For me, AI could also be called an ancient intelligence. It can process vast amounts of data, but it cannot exercise judgment. It cannot distinguish between what is technically possible and what is ethically right. As legislators, we have a responsibility to ensure that the development of AI is guided by principles that protect humanity and preserve accountability, transparency and democratic oversight, as well as being inclusive. It must not replace the human qualities upon which society is built.

We need proper governance to ensure that these technologies preserve the common good and shared prosperity. Governance is about not just rules, norms and procedures but incentives, eliminating barriers, fostering impact through investment and putting money into innovation to help navigate the challenges that arise from technology. The best governance systems will be those that can monitor the entire cycle of technology, infrastructure, algorithms and data. It is a myth that governance stifles innovation.
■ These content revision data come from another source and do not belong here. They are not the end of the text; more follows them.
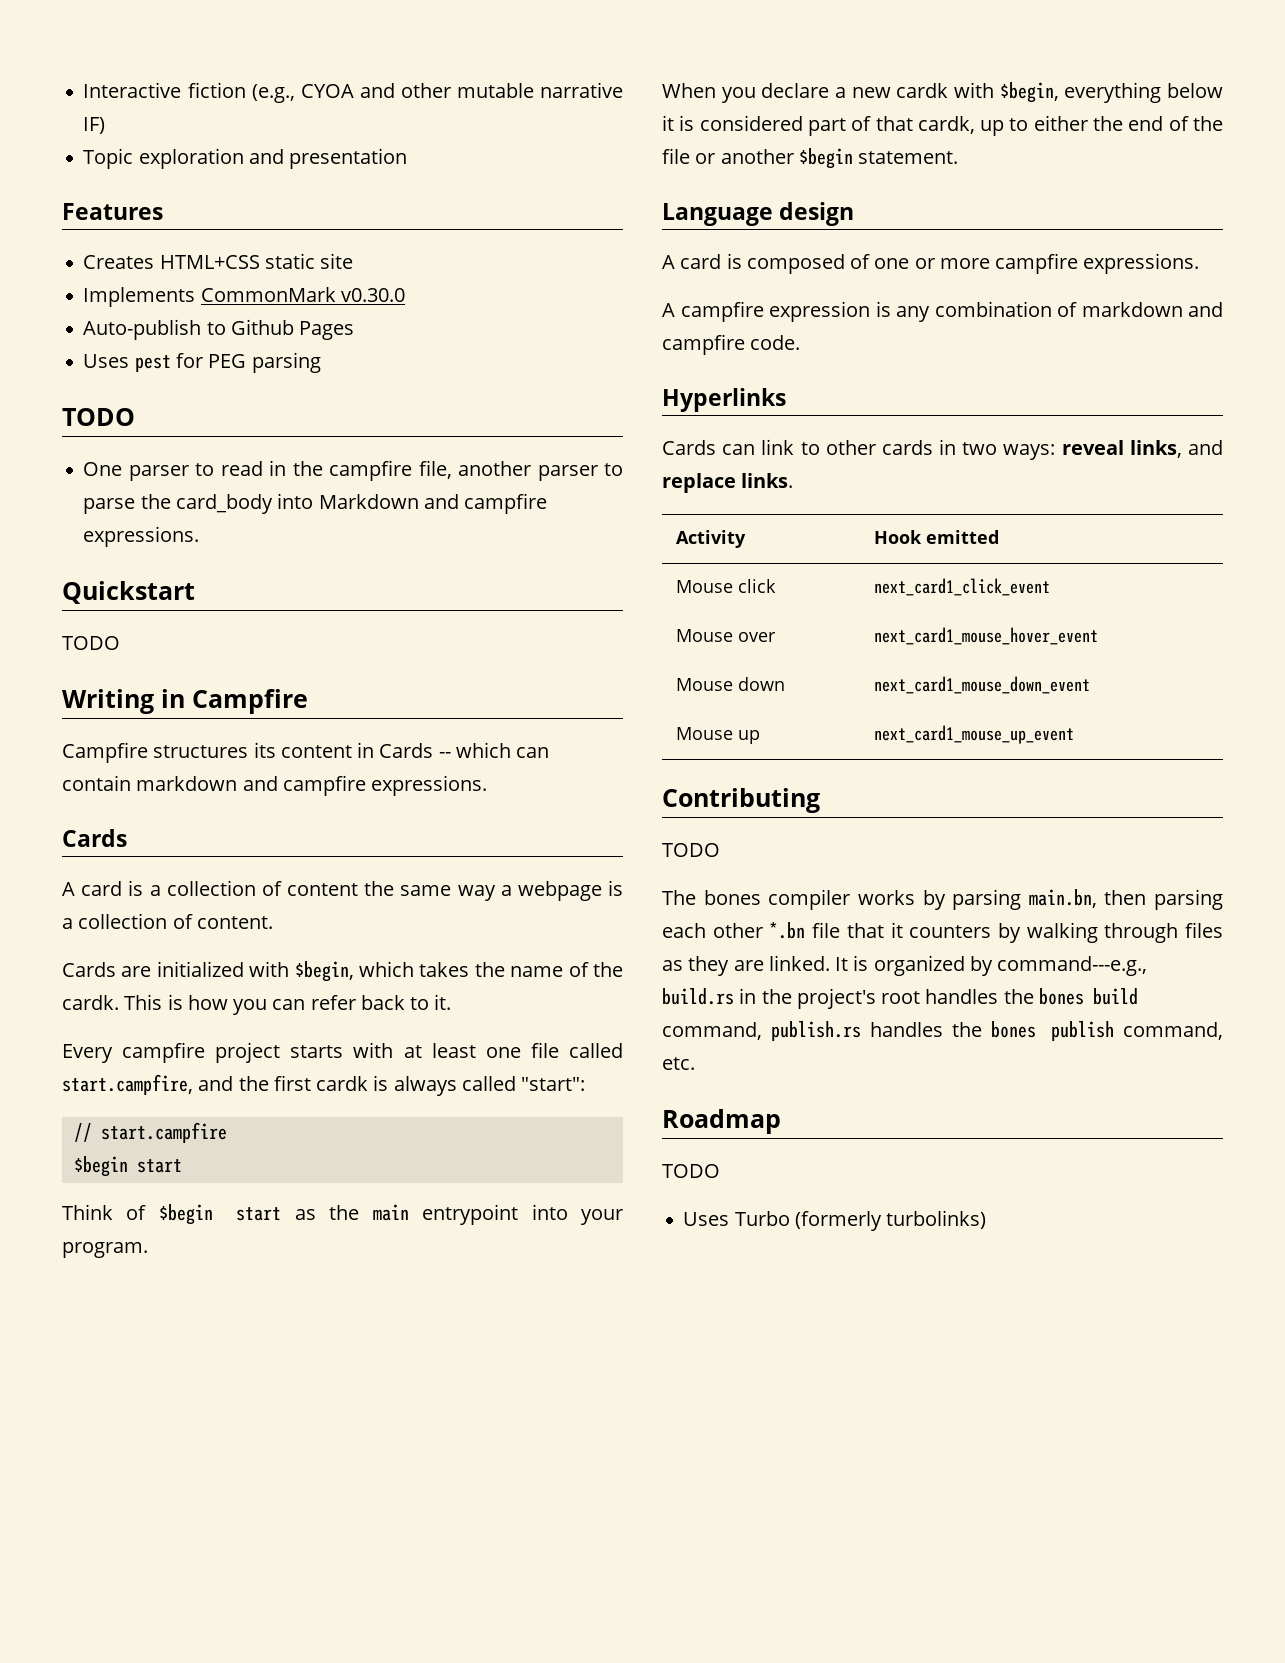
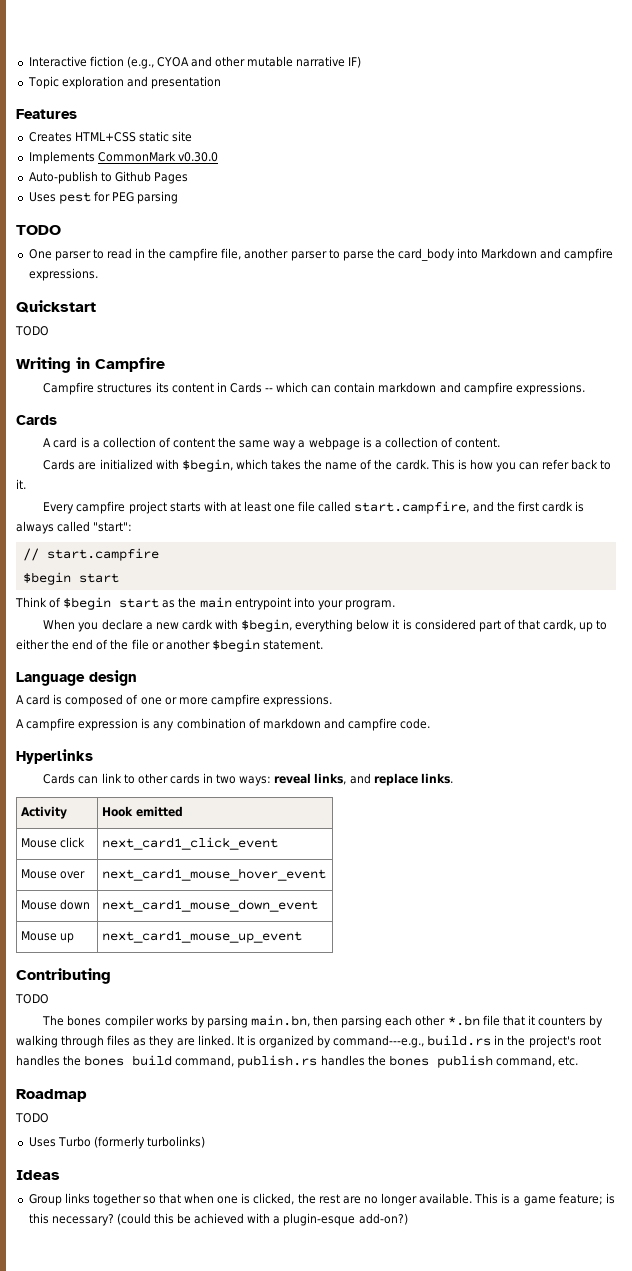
+ Ideas
+ Group links together so that when one is clicked, the rest are no longer available. This is a game feature; is this necessary? (could this be achieved with a plugin-esque add-on?)

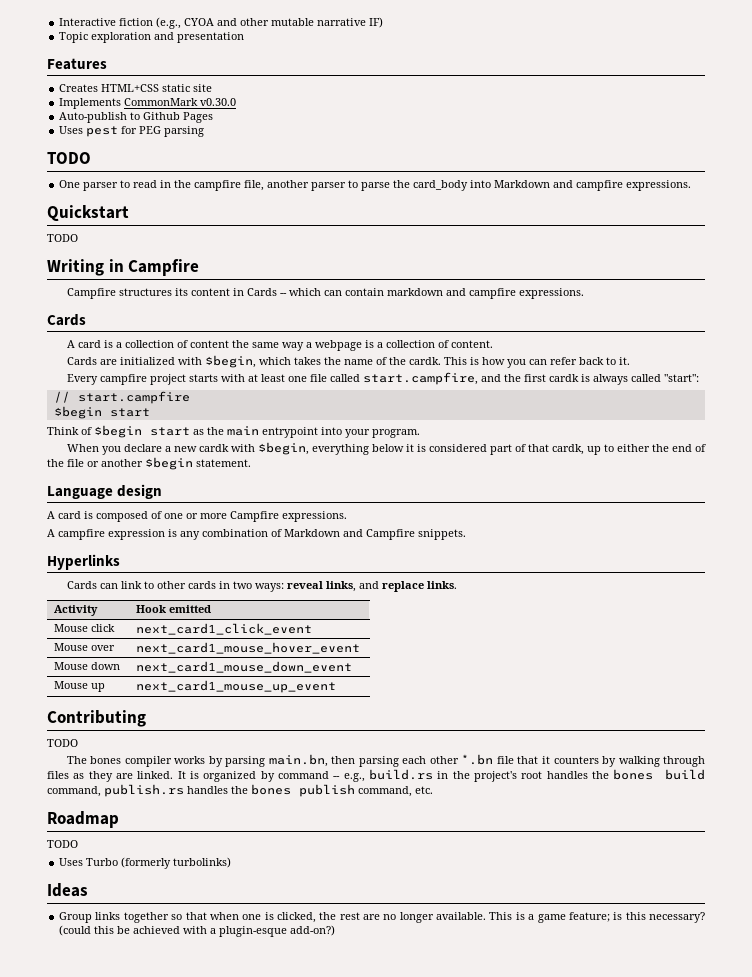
- A card is composed of one or more campfire expressions.
+ A card is composed of one or more Campfire expressions.
- A campfire expression is any combination of markdown and campfire code.
+ A campfire expression is any combination of Markdown and Campfire snippets.
- It is organized by command---e.g., build.rs in the project's root handles the bones build command, publish.rs handles the bones publish command, etc.
+ It is organized by command -- e.g., build.rs in the project's root handles the bones build command, publish.rs handles the bones publish command, etc.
The Government’s plans for AI are rightly ambitious. The previous proposals, in 2023, which established the AI Safety Institute—it is now called the AI Security Institute—were geared towards mitigating future risks, but they are now missing from the current plan. The Government should not be reduced just to managing harms after they arise, which will narrow the choices going forward. Given AI’s potential, it is preferable to manage the risks early, rather than resorting to drastic measures later.

The AI Security Institute has made a useful contribution and was a good innovation. However, its work is retrospective, its scope was narrowed from safety to security, and it does not focus on societal harms such as misinformation. Voluntary compliance is no longer sufficient; what we need is a statutory framework. In yesterday’s debate, the noble Lord, Lord Holmes of Richmond, made a very good case for having a cross-sector, principles-based approach.

Going forward, there will also be a need for what I call AI literacy—equipping people for the new demands posed by AI by giving them the skills and qualities needed to use it intelligently, identifying and developing skills and talent for the future workforce, and offering opportunities for lifelong learning. Here, I support the call from the noble Lord, Lord Waldegrave, for higher preference being given to education in the humanities, which has been demoted in previous years. It would be useful to know what the Government are doing in this area, because I suspect they are lagging behind.

If we do not build the future for ourselves, AI will. We can take action now to show that progress rooted in ethics and the protection of humanity is not a constraint but a competitive edge and the foundation of a strong, democratic society.